A multi-criteria decision-making (MCDM) approach for data-driven distance learning recommendations.
Aysha Meshaal AlshamsiHadeel T El KassabiMohamed Adel SerhaniChafik BouhaddiouiPublished in: Education and information technologies (2023)
Distance learning has been adopted as an alternative learning strategy to the face-to-face teaching methodology. It has been largely implemented by many governments worldwide due to the spread of the COVID-19 pandemic and the implication in enforcing lockdown and social distancing. In emergency situations distance learning is referred to as Emergency Remote Teaching (ERT). Due to this dynamic, sudden shift, and scaling demand in distance learning, many challenges have been accentuated. These include technological adoption, student commitments, parent involvement, and teacher extra burden management, changes in the organization methodology, in addition to government development of new guidelines and regulations to assess, manage, and control the outcomes of distance learning. The objective of this paper is to analyze the alternatives of distance learning and discuss how these alternatives reflect on student academic performance and retention in distance learning education. We first, examine how different stakeholders make use of distance learning to achieve the learning objectives. Then, we evaluate various alternatives and criteria that influence distance learning, we study the correlation between them and extract the best alternatives.
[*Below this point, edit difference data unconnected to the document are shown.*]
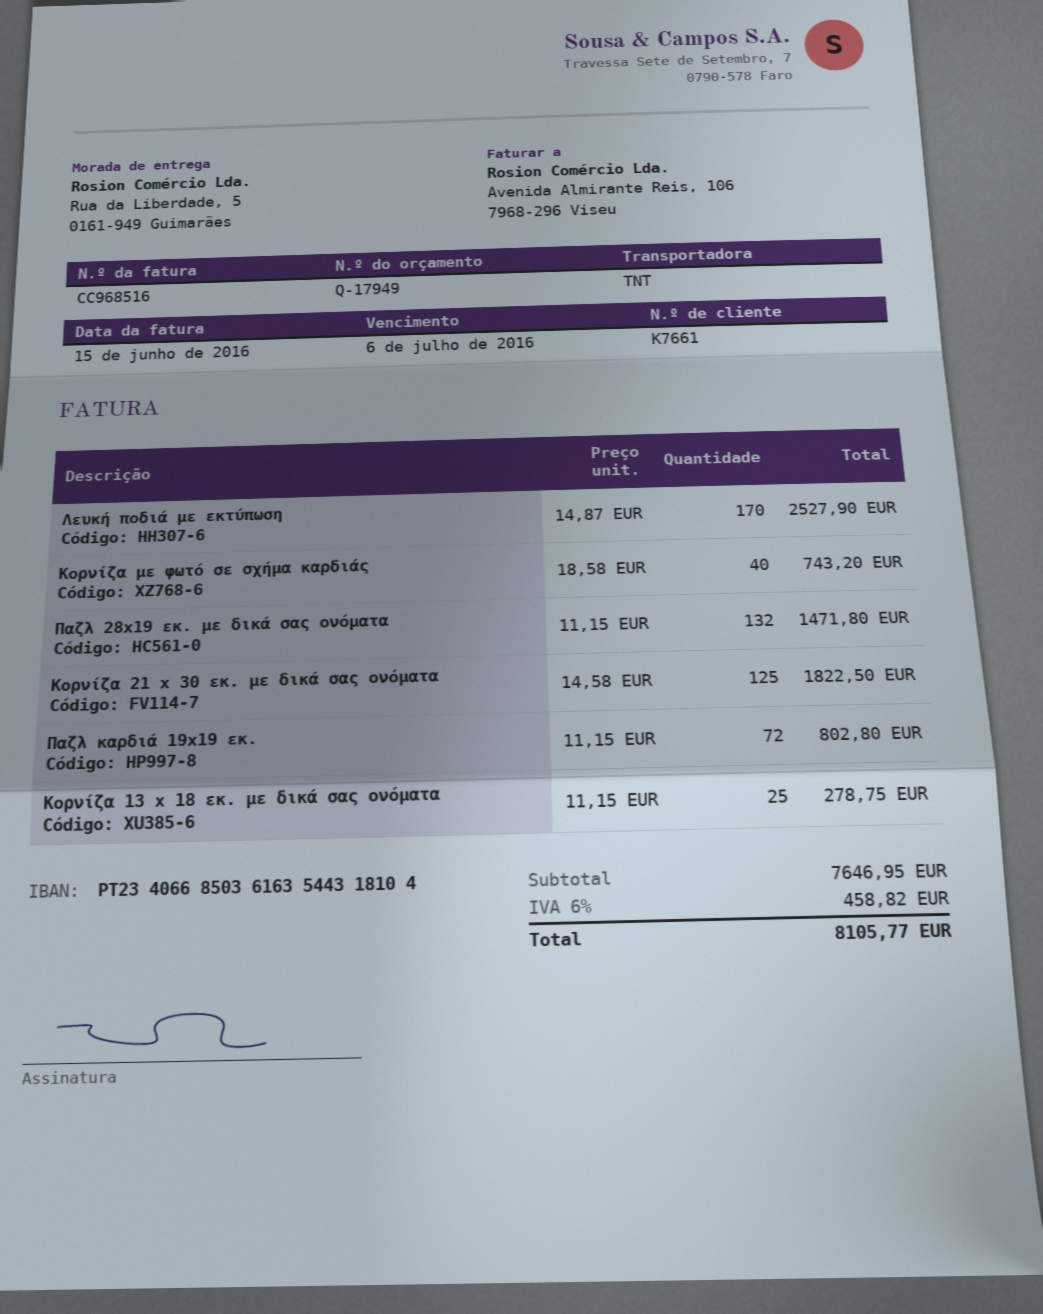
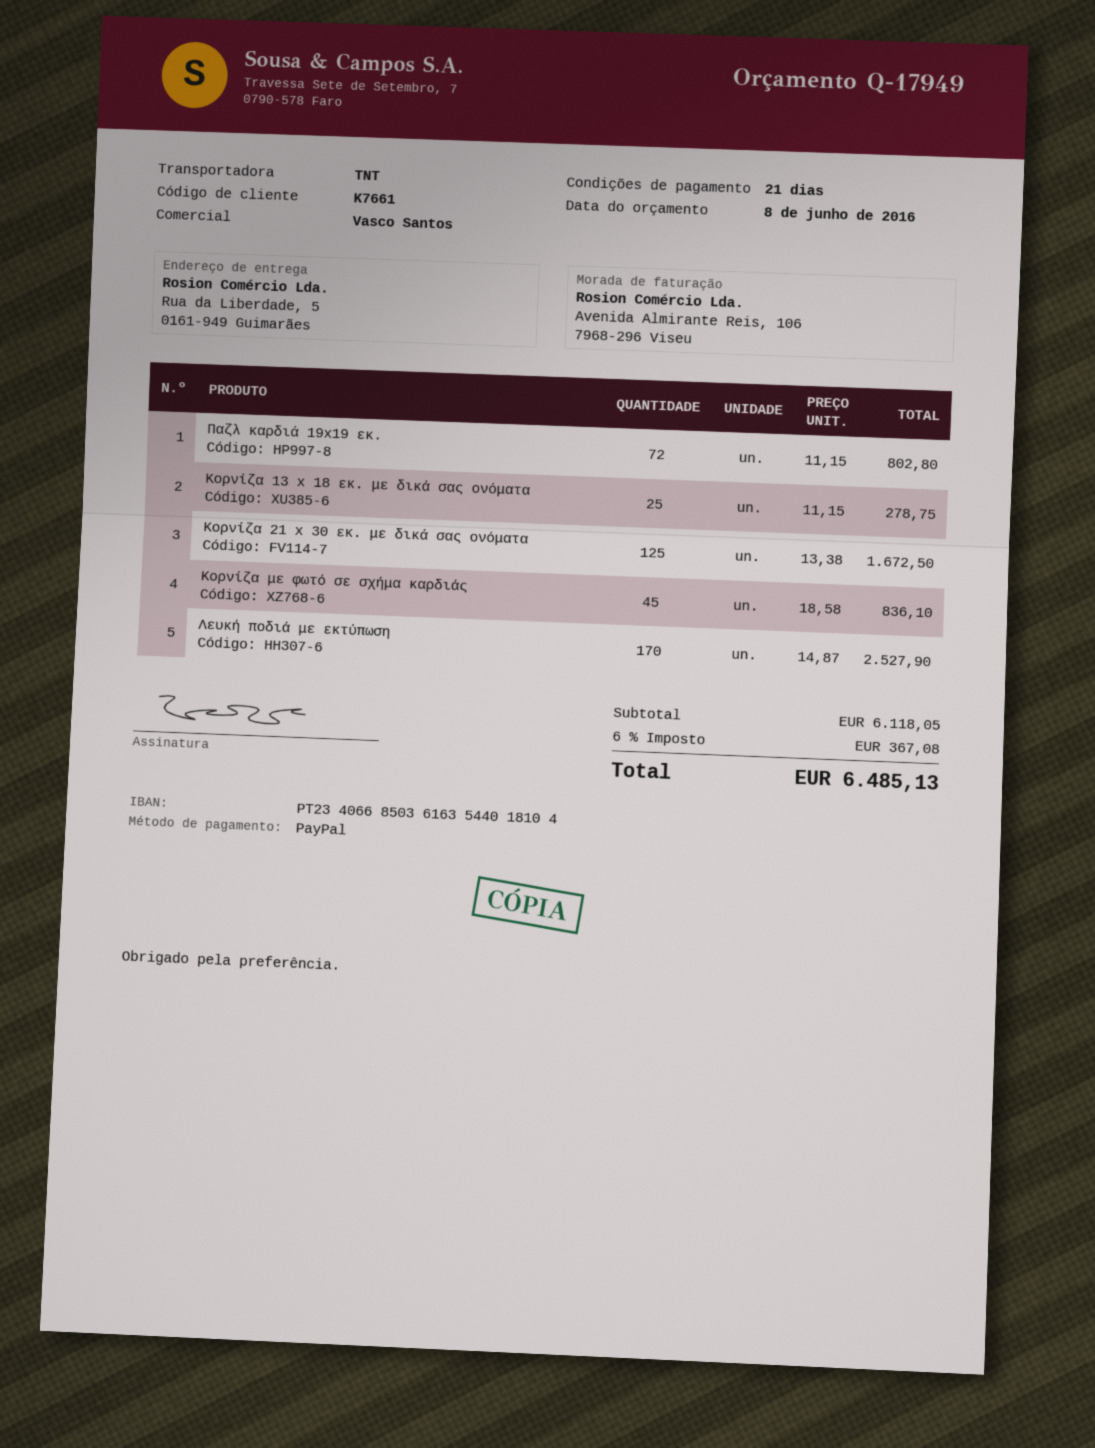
bank account: PT23406685036163544318104 -> PT23406685036163544018104
Κορνίζα με φωτό σε σχήμα καρδιάς: 40 x 18.58 = 743.20 -> 45 x 18.58 = 836.10
Παζλ 28x19 εκ. με δικά σας ονόματα: 132 x 11.15 = 1471.80 -> none
Kορνίζα 21 x 30 εκ. με δικά σας ονόματα: 125 x 14.58 = 1822.50 -> 125 x 13.38 = 1672.50
subtotal: 7646.95 -> 6118.05
tax: 6% = 458.82 -> 6% = 367.08
total: 8105.77 -> 6485.13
The model we propose is a multi-criteria decision-making model that assigns various scores of weights to alternatives, then the best-scored alternative is passed through a recommendation model. Finally, our system proposes customized recommendations to students, and teachers which will lead to enhancing student academic performance. We believe that this study will serve the education system and provides valuable insights and understanding of the use of distance learning and its effectiveness.